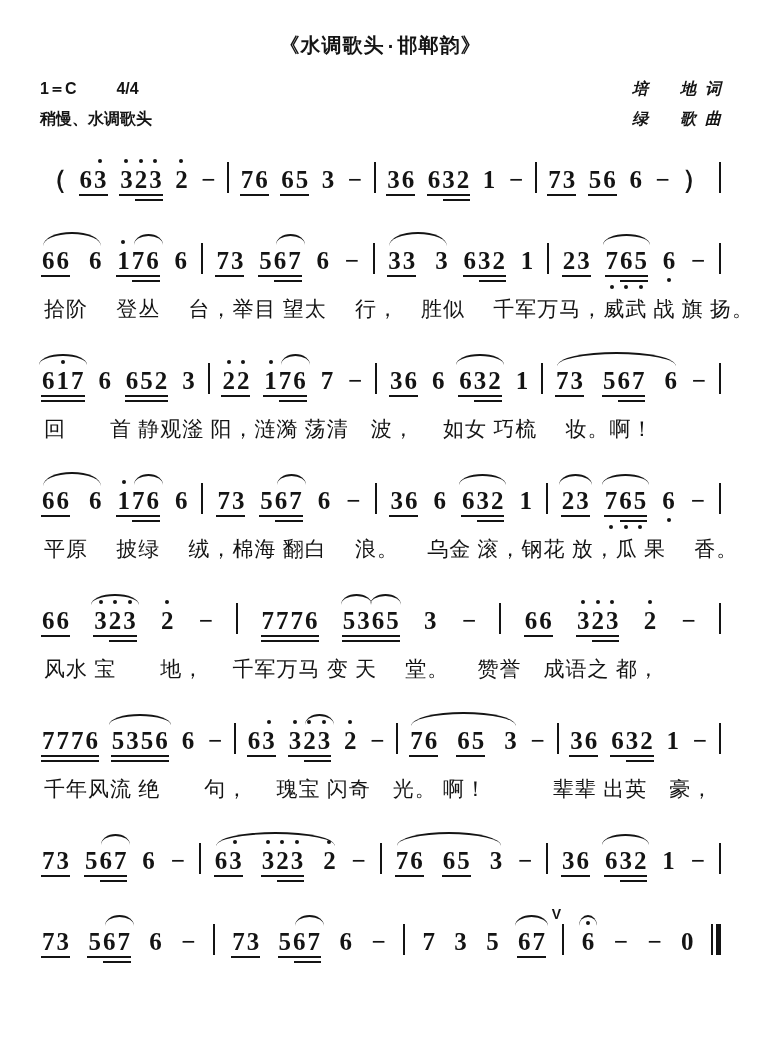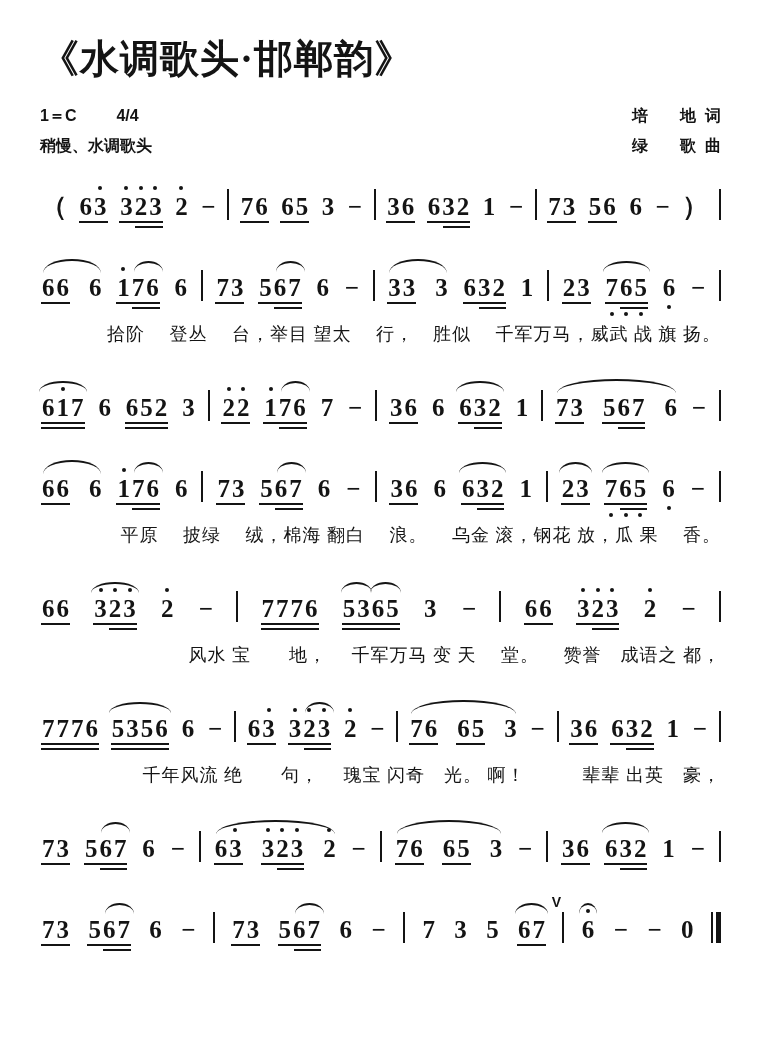--- a/index.html
+++ b/index.html
@@ -3,27 +3,27 @@
 <meta charset="utf-8">
 <style>
   html,body{margin:0;padding:0;background:#e8e8e8;}
   .page{
     width:761px;height:1037px;box-sizing:border-box;
     margin:0 auto;background:#ffffff;color:#141414;
     padding:24px 40px 10px 40px;overflow:hidden;
     font-family:"Liberation Serif",serif;
   }
   .title{
-    text-align:left;font-size:39px;font-weight:800;letter-spacing:1px;
-    margin:8px 0 20px 0;font-family:Liberation Serif, serif;
+    text-align:center;font-size:20px;font-weight:800;letter-spacing:1px;
+    margin:8px 0 20px 0;font-family:Liberation Mono, monospace;
   }
   .meta{font-family:"Liberation Sans",sans-serif;font-weight:700;font-size:16px;}
   .meta-row{display:flex;justify-content:space-between;align-items:baseline;margin-bottom:9px;white-space:pre;}
   .meta-left .time{margin-left:40px;}
-  .meta-right{text-align:center;}
+  .meta-right{text-align:center;font-style:italic;}
   
   #systems{margin-top:6px;}
   .system{padding-top:18px;margin-bottom:21px;}
   .mline{
     display:flex;justify-content:space-between;align-items:baseline;
     font-weight:700;font-size:25px;line-height:1;height:42px;
     font-family:"Liberation Serif",serif;
   }
   .tok{position:relative;display:inline-block;line-height:1;padding:0 1px;}
   .ch{position:relative;display:inline-block;padding:0 1px;}
@@ -46,22 +46,22 @@
   .dash{font-size:25px;font-weight:700;padding:0 2px;}
   .ptxt{font-size:26px;font-weight:700;}
   .barline{width:2px;height:31px;background:#141414;transform:translateY(5px);}
   .barline.final{width:auto;background:none;display:flex;gap:3px;}
   .barline.final i{display:block;height:31px;background:#141414;}
   .barline.final .thin{width:2px;}
   .barline.final .thick{width:5px;}
   .breath{position:absolute;top:-22px;right:-14px;font-size:14px;font-weight:700;
           font-family:"Liberation Sans",sans-serif;font-style:normal;}
   .lyrics{
-    margin-top:15px;height:24px;font-size:18px;letter-spacing:1px;
-    white-space:pre;font-family:"Liberation Serif",serif;padding-left:4px;text-align:right;
+    margin-top:15px;height:24px;font-size:21px;letter-spacing:1px;
+    white-space:pre;font-family:"Liberation Serif",serif;padding-left:4px;
   }
 </style>
 </head>
 <body>
 
 <div class="page">
   <h1 class="title">《水调歌头·邯郸韵》</h1>
 
   <div class="meta">
     <div class="meta-row">
@@ -151,20 +151,21 @@
           <span class="barline"></span>
           <span class="grp">
             <i class="slur sgrp"></i>
             <span class="tok"><span class="ch">7</span><span class="ch">3</span><i class="ul u1"></i></span>
             <span class="tok"><span class="ch">5</span><span class="ch">6</span><span class="ch">7</span><i class="ul u1"></i><i class="u2" style="width: 60.6667%;"></i></span>
             <span class="tok"><span class="ch">6</span></span>
           </span>
           <span class="tok dash">−</span>
           <span class="barline"></span>
         </div>
+        <div class="lyrics">回　　首 静观滏 阳，涟漪 荡清　波，　 如女 巧梳　 妆。啊！</div>
       </div>
       <div class="system">
         <div class="mline">
           <span class="grp">
             <i class="slur sgrp"></i>
             <span class="tok"><span class="ch">6</span><span class="ch">6</span><i class="ul u1"></i></span>
             <span class="tok"><span class="ch">6</span></span>
           </span>
           <span class="tok"><span class="ch">1<i class="dot hi"></i></span><span class="ch">7</span><span class="ch">6</span><i class="ul u1"></i><i class="u2" style="width: 60.6667%;"></i><i class="slur sl2"></i></span>
           <span class="tok"><span class="ch">6</span></span>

● ● ● ● ●

The whole listing above is to be printed exactly; the pictures stay out.

■ Solution:
--- a/index.html
+++ b/index.html
@@ -3,27 +3,27 @@
 <meta charset="utf-8">
 <style>
   html,body{margin:0;padding:0;background:#e8e8e8;}
   .page{
     width:761px;height:1037px;box-sizing:border-box;
     margin:0 auto;background:#ffffff;color:#141414;
     padding:24px 40px 10px 40px;overflow:hidden;
     font-family:"Liberation Serif",serif;
   }
   .title{
-    text-align:left;font-size:39px;font-weight:800;letter-spacing:1px;
-    margin:8px 0 20px 0;font-family:Liberation Serif, serif;
+    text-align:center;font-size:20px;font-weight:800;letter-spacing:1px;
+    margin:8px 0 20px 0;font-family:Liberation Mono, monospace;
   }
   .meta{font-family:"Liberation Sans",sans-serif;font-weight:700;font-size:16px;}
   .meta-row{display:flex;justify-content:space-between;align-items:baseline;margin-bottom:9px;white-space:pre;}
   .meta-left .time{margin-left:40px;}
-  .meta-right{text-align:center;}
+  .meta-right{text-align:center;font-style:italic;}
   
   #systems{margin-top:6px;}
   .system{padding-top:18px;margin-bottom:21px;}
   .mline{
     display:flex;justify-content:space-between;align-items:baseline;
     font-weight:700;font-size:25px;line-height:1;height:42px;
     font-family:"Liberation Serif",serif;
   }
   .tok{position:relative;display:inline-block;line-height:1;padding:0 1px;}
   .ch{position:relative;display:inline-block;padding:0 1px;}
@@ -46,22 +46,22 @@
   .dash{font-size:25px;font-weight:700;padding:0 2px;}
   .ptxt{font-size:26px;font-weight:700;}
   .barline{width:2px;height:31px;background:#141414;transform:translateY(5px);}
   .barline.final{width:auto;background:none;display:flex;gap:3px;}
   .barline.final i{display:block;height:31px;background:#141414;}
   .barline.final .thin{width:2px;}
   .barline.final .thick{width:5px;}
   .breath{position:absolute;top:-22px;right:-14px;font-size:14px;font-weight:700;
           font-family:"Liberation Sans",sans-serif;font-style:normal;}
   .lyrics{
-    margin-top:15px;height:24px;font-size:18px;letter-spacing:1px;
-    white-space:pre;font-family:"Liberation Serif",serif;padding-left:4px;text-align:right;
+    margin-top:15px;height:24px;font-size:21px;letter-spacing:1px;
+    white-space:pre;font-family:"Liberation Serif",serif;padding-left:4px;
   }
 </style>
 </head>
 <body>
 
 <div class="page">
   <h1 class="title">《水调歌头·邯郸韵》</h1>
 
   <div class="meta">
     <div class="meta-row">
@@ -151,20 +151,21 @@
           <span class="barline"></span>
           <span class="grp">
             <i class="slur sgrp"></i>
             <span class="tok"><span class="ch">7</span><span class="ch">3</span><i class="ul u1"></i></span>
             <span class="tok"><span class="ch">5</span><span class="ch">6</span><span class="ch">7</span><i class="ul u1"></i><i class="u2" style="width: 60.6667%;"></i></span>
             <span class="tok"><span class="ch">6</span></span>
           </span>
           <span class="tok dash">−</span>
           <span class="barline"></span>
         </div>
+        <div class="lyrics">回　　首 静观滏 阳，涟漪 荡清　波，　 如女 巧梳　 妆。啊！</div>
       </div>
       <div class="system">
         <div class="mline">
           <span class="grp">
             <i class="slur sgrp"></i>
             <span class="tok"><span class="ch">6</span><span class="ch">6</span><i class="ul u1"></i></span>
             <span class="tok"><span class="ch">6</span></span>
           </span>
           <span class="tok"><span class="ch">1<i class="dot hi"></i></span><span class="ch">7</span><span class="ch">6</span><i class="ul u1"></i><i class="u2" style="width: 60.6667%;"></i><i class="slur sl2"></i></span>
           <span class="tok"><span class="ch">6</span></span>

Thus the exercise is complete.